Tuesday, April 14, 2009

Alibar: NOTES FROM THE ROAD

Lucy Alibar has been MIA from Youngblood & NYC lately... Here she is, filling us in:

I am adapting a play that I wrote into a movie for the Sundance Film Lab, which will be in June, in Utah. We spent a part of January developing it at the screenwriter's lab...they pair you up with mentors who can steer you through the specific problem spots of your script. Since ours deals a lot with magic, and myth, and ferocious aurochs, Michael Goldenberg was an amazing help. He wrote the last Harry Potter movie, and he has really helped us maintain those very delicate, nuanced relationships in the backdrop of all the apocolypse craziness.

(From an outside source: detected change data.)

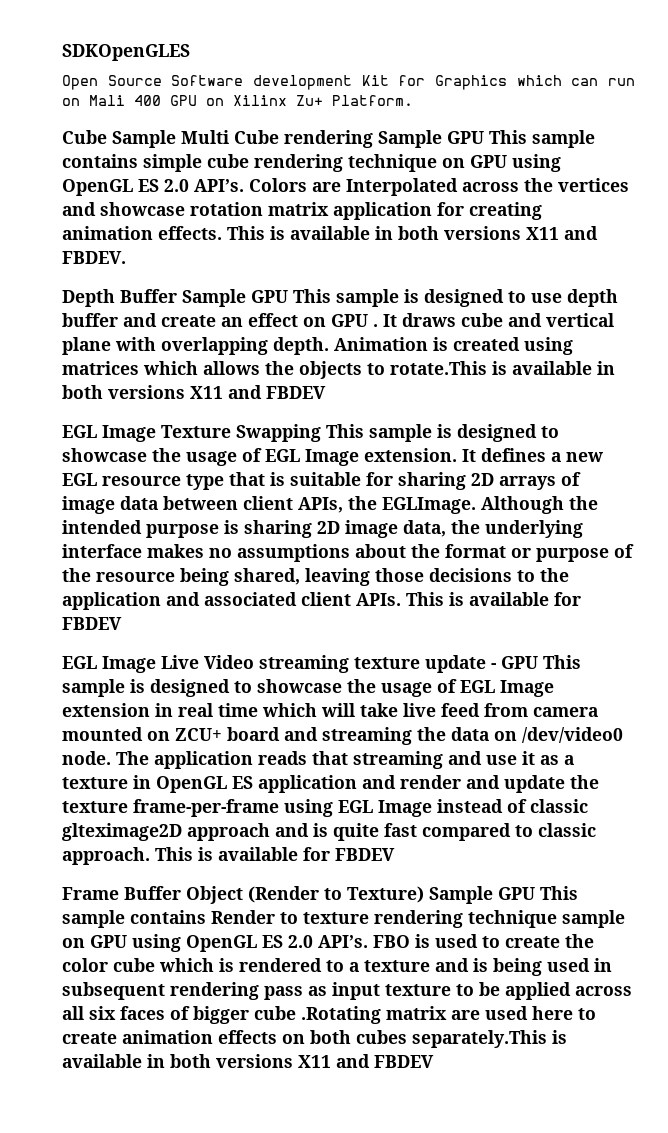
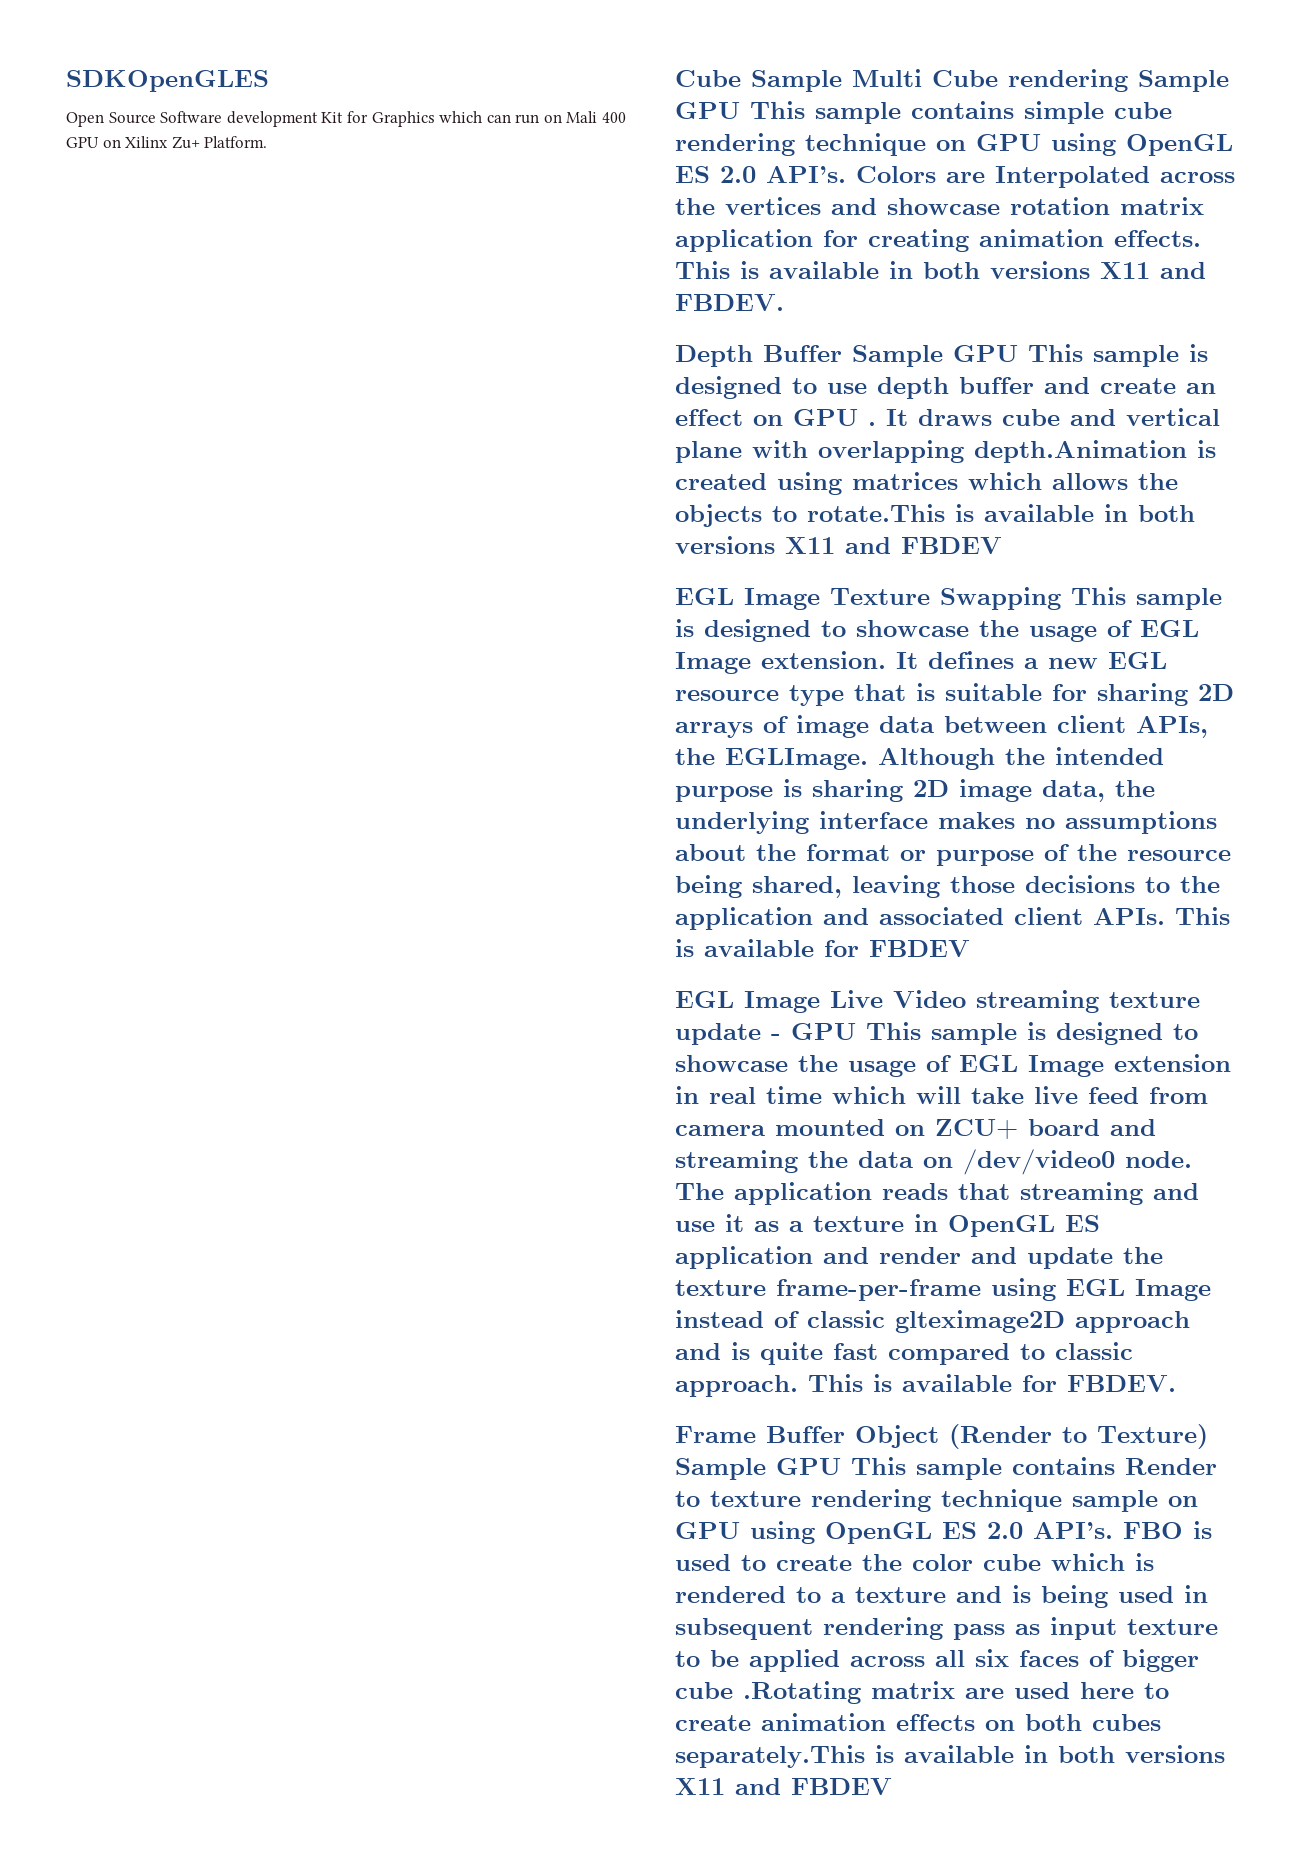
[273,337,428,355] depth. Animation -> [974,440,1187,463] depth.Animation
[335,848,395,861] FBDEV -> [1067,1375,1176,1392] FBDEV.

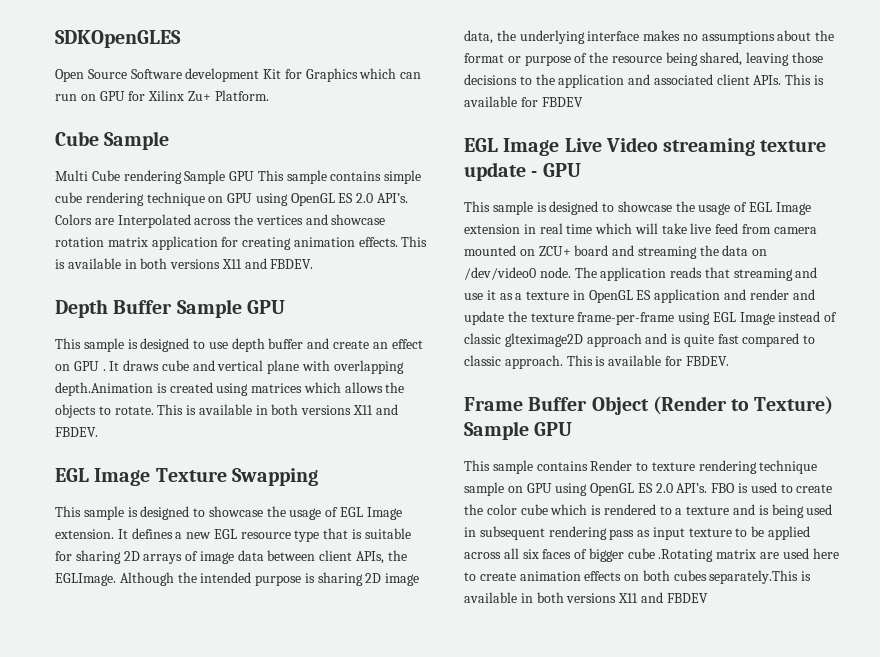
[566,111,627,123] [66,137,121,148] Mali 400 GPU on -> [99,91,146,101] GPU for
(842, 81) none -> (170, 140) //
(1018, 353) none -> (285, 307) //
[807,504,1195,522] [675,536,1002,554] rotate.This is available in both versions X11 and FBDEV -> [114,404,398,415] [55,427,98,437] rotate. This is available in both versions X11 and FBDEV.
(1061, 598) none -> (318, 477) //
(856, 1031) none -> (581, 170) //
(841, 1466) none -> (573, 429) //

…[T]his go-around [in June] is about bringing the whole thing together, from the script to the music to the cinematography. My director, Benh Zeitlin, and I will be developing the script with actors, workshopping and shooting scenes, and also working on music with the Composers Lab. It's gonna be more fun than a tub of puppies!

Benh's last movie, "Glory at Sea", (it's the myth of Orpheus set in New Orleans) got a lot of well-deserved press and awards. I cry every time I watch that movie, it's totally brilliant. And the music, which Benh also composed, got picked up by the Obama campaign for several of their ads. So Sundance contacted him about developing his first feature under their guidance--because that's what they're so great about, is giving you all of these brilliant people and resources so that your work can be the most fully realized.

The movie is called "Beasts of the Southern Wild," and it's a coming-of-age story about a little girl in Louisiana. There are other things going on--namely, a global apocalypse--but that's essentially the story.

It's based on a play I wrote that's based on my own family in sweet home Lower Alabama, but Benh, my director, is obsessed with this community on Isle de Jean Charles, in southern Louisiana, which is literally sinking because of coastal erosion and global warming. It's this gorgeous, very unique community that will not be here in fifty years. And we were both so compelled by that, and we wanted that to be this little girl's community.
Isle de Jean Charles, in southern Louisiana that is literally sinking , the setting of Lucy's screenplay, BEASTS OF THE SOUTHERN WILD

I will be back in the city on Wednesday, and have two more deadlines after that, for the casting people and then the final deadline for the lab. And then in May I'm sharing an evening with Erin Markey, Erin Searche-Welles, and Paige Collette at University Settlement, where I'll be a playwright again, and then I go to Utah.